Tax payments are one of the biggest pain points for many business owners. Federal, state, self-employment, and payroll taxes are just some of the obligations that a business owner must plan for throughout the course of the year. Here are a few tax tips that business owners can implement to be as tax efficient as possible.
The Augusta Rule
Named after the annual Masters golf tournament in Augusta Georgia, the Augusta rule stipulates that homeowners can rent out their home for up to 14 days per year without needing to report the rental income on their tax return. Hypothetically, if you owned a $500,000 house and charged $500/night for a rental for 14 days, that amounts to $7,000 of revenue that you would not need to report as income. If you are in the highest tax bracket (37%), this amounts to a tax savings of $2,590 each year. As a business owner, you can rent out your house to your own company for board meetings, monthly meetings, etc. to take advantage of this rule. It’s important to keep notes and records of these meetings for documentation.
If your car weighs over 6,000 pounds, you can deduct the percentage of that car for business use (Section 179).
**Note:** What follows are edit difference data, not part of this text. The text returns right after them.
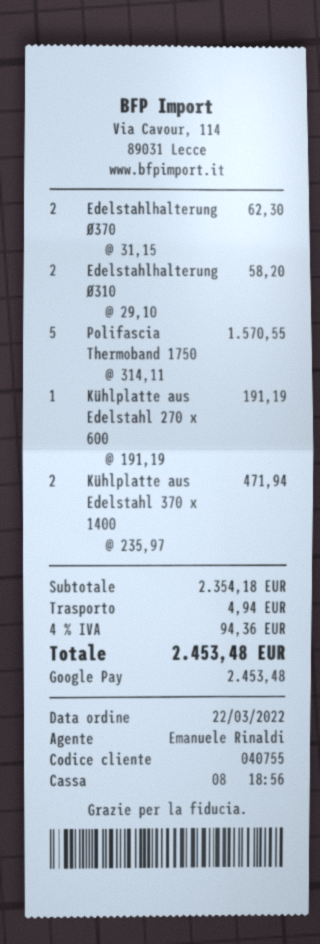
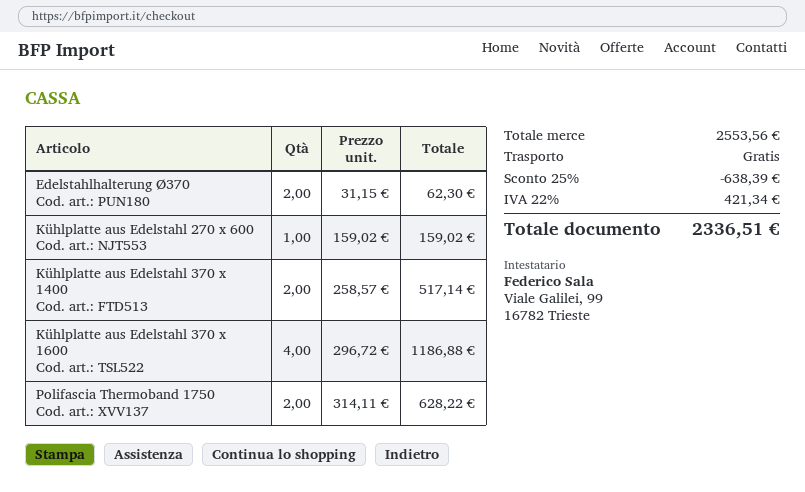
Edelstahlhalterung Ø310: 2 x 29.10 = 58.20 -> none
Polifascia Thermoband 1750: 5 x 314.11 = 1570.55 -> 2 x 314.11 = 628.22
Kühlplatte aus Edelstahl 270 x 600: 1 x 191.19 = 191.19 -> 1 x 159.02 = 159.02
Kühlplatte aus Edelstahl 370 x 1400: 2 x 235.97 = 471.94 -> 2 x 258.57 = 517.14
Kühlplatte aus Edelstahl 370 x 1600: none -> 4 x 296.72 = 1186.88
subtotal: 2354.18 -> 2553.56
discount: none -> 25% = 638.39
shipping: 4.94 -> 0.00
tax: 4% = 94.36 -> 22% = 421.34
total: 2453.48 -> 2336.51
For example, if your car was worth $100,000 and 90% of the time you used it for strictly business purposes, you can deduct $90,000 off your tax return. If you are in the highest tax bracket (37%), this amounts to a tax savings of $33,300 today. Proper and detailed records are necessary, and the IRS would most likely want to see that you have two cars (one for personal use, one for business use) in a potential audit. Another way to be tax efficient with your vehicle is to take the business mileage deduction. You can deduct 58.5 cents per mile driven for business use, as long as proper records are kept. Keep in mind, you can either utilize Section 179 OR the mileage deduction, but not both. To use Section 179, you must put the car in place the year you take the deduction. This is a calendar year deadline.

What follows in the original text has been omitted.